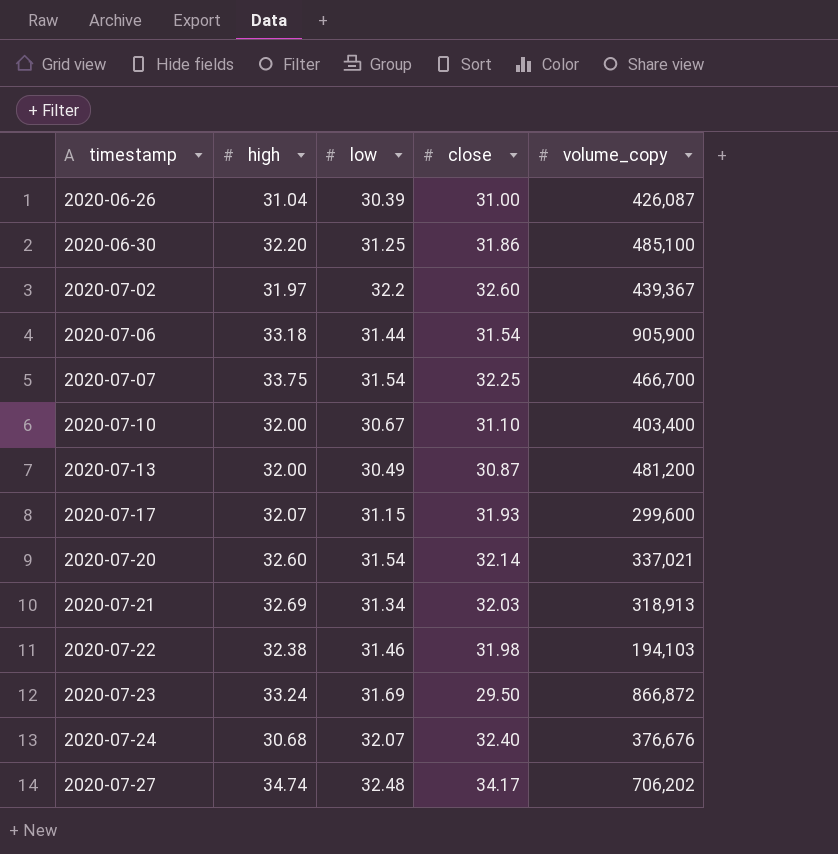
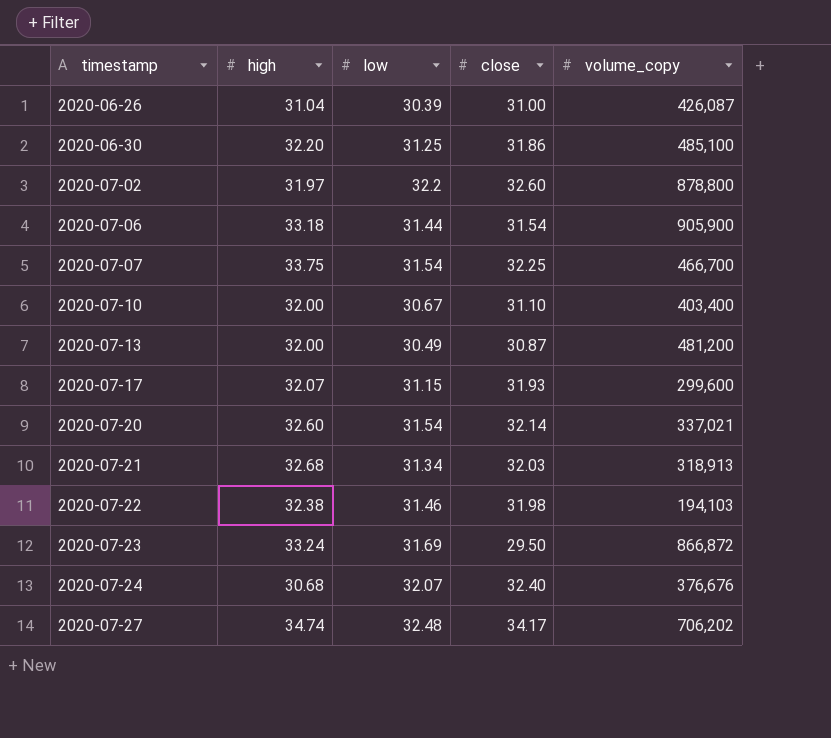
2020-07-02 | volume_copy: 439,367 -> 878,800
2020-07-21 | high: 32.69 -> 32.68

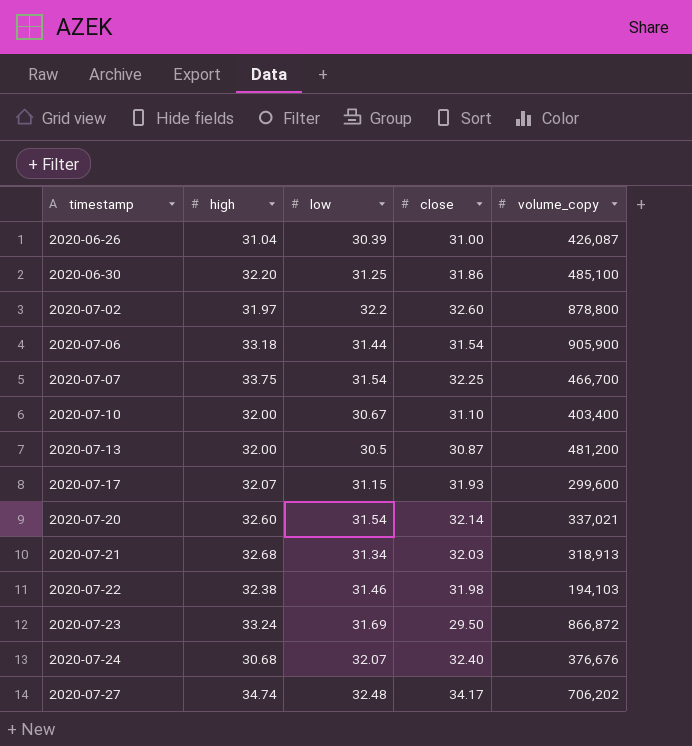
2020-07-13 | low: 30.49 -> 30.5

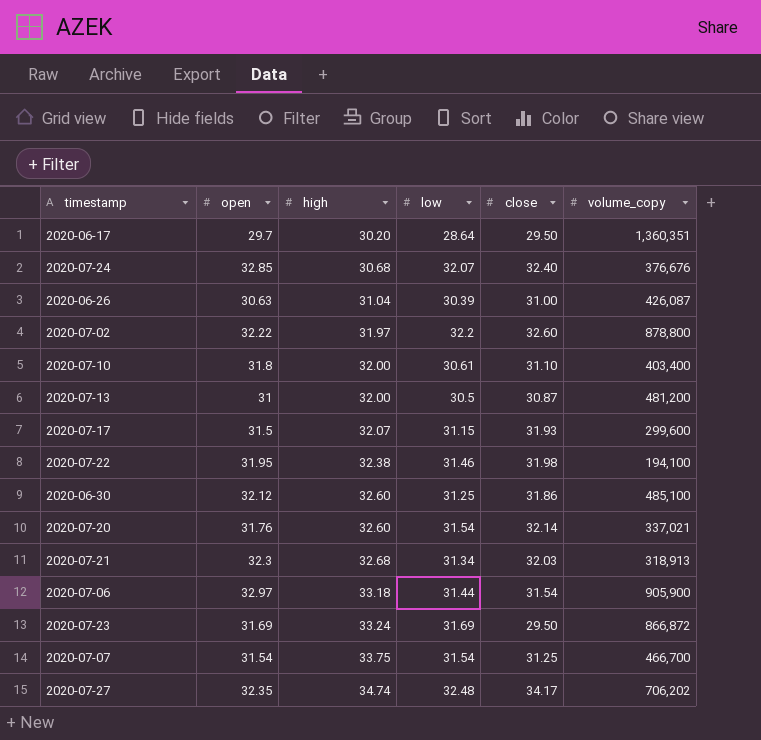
row order: timestamp ascending -> high ascending
column open | position: none -> 2
row 2020-06-17: none -> 29.7 | 30.20 | 28.64 | 29.50 | 1,360,351
2020-07-10 | low: 30.67 -> 30.61
2020-07-22 | volume_copy: 194,103 -> 194,100
2020-06-30 | high: 32.20 -> 32.60
2020-07-07 | close: 32.25 -> 31.25

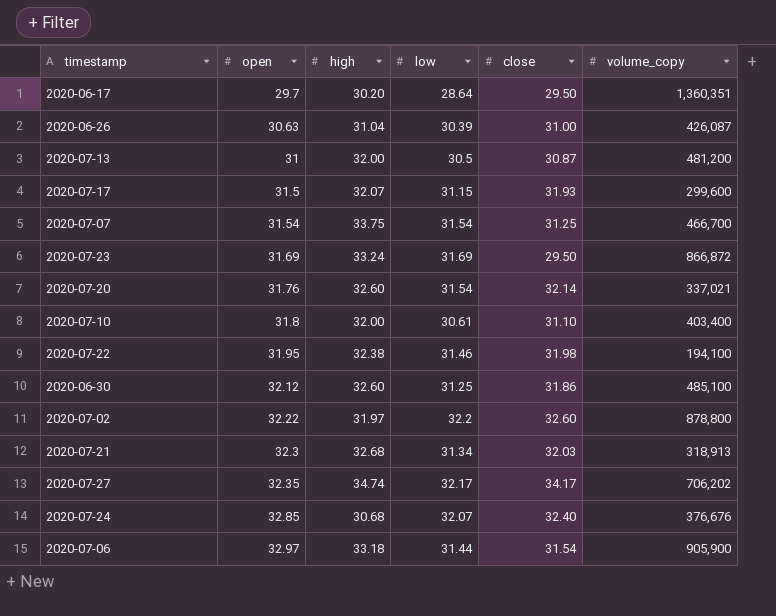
row order: high ascending -> open ascending
2020-07-27 | low: 32.48 -> 32.17

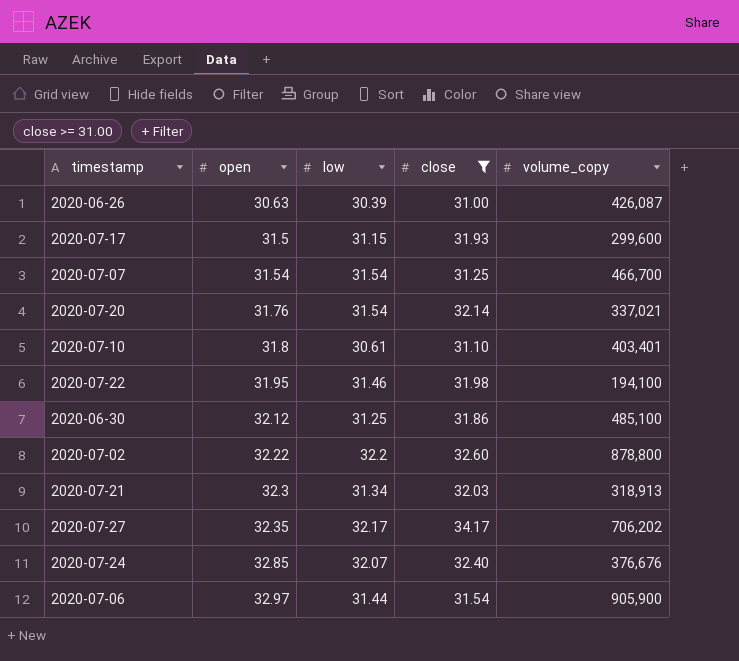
filter: none -> close >= 31.00
column high | position: 3 -> none
2020-07-10 | volume_copy: 403,400 -> 403,401

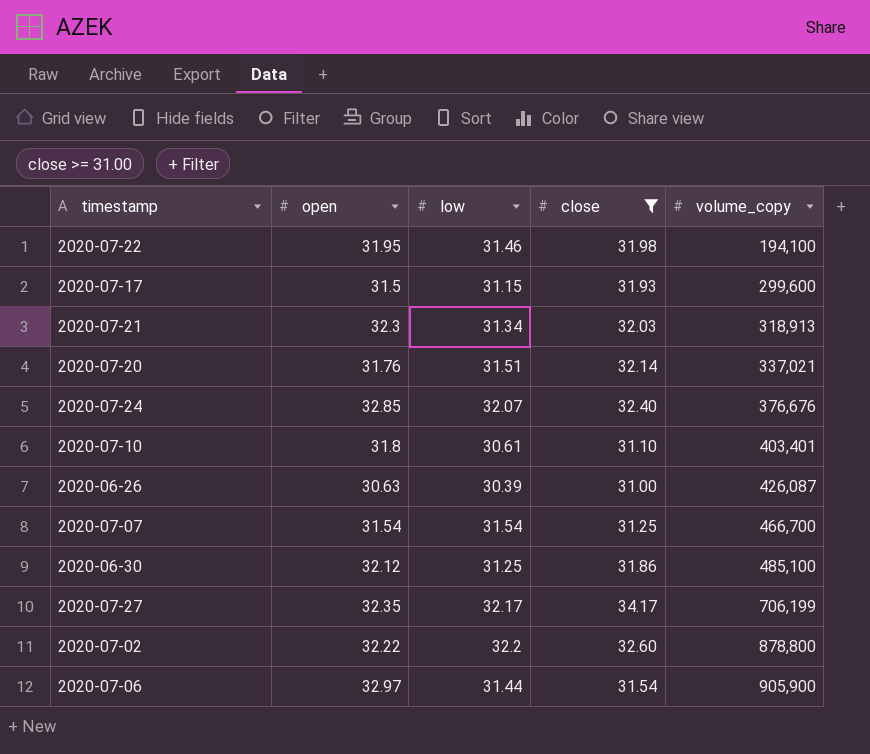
row order: open ascending -> volume_copy ascending
2020-07-20 | low: 31.54 -> 31.51
2020-07-27 | volume_copy: 706,202 -> 706,199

● ● ●

Exercise aim: Exclude the pictures, then retype every record exactly.

Reply to the exercise:
2020-07-02 | volume_copy: 439,367 -> 878,800
2020-07-21 | high: 32.69 -> 32.68

2020-07-13 | low: 30.49 -> 30.5

row order: timestamp ascending -> high ascending
column open | position: none -> 2
row 2020-06-17: none -> 29.7 | 30.20 | 28.64 | 29.50 | 1,360,351
2020-07-10 | low: 30.67 -> 30.61
2020-07-22 | volume_copy: 194,103 -> 194,100
2020-06-30 | high: 32.20 -> 32.60
2020-07-07 | close: 32.25 -> 31.25

row order: high ascending -> open ascending
2020-07-27 | low: 32.48 -> 32.17

filter: none -> close >= 31.00
column high | position: 3 -> none
2020-07-10 | volume_copy: 403,400 -> 403,401

row order: open ascending -> volume_copy ascending
2020-07-20 | low: 31.54 -> 31.51
2020-07-27 | volume_copy: 706,202 -> 706,199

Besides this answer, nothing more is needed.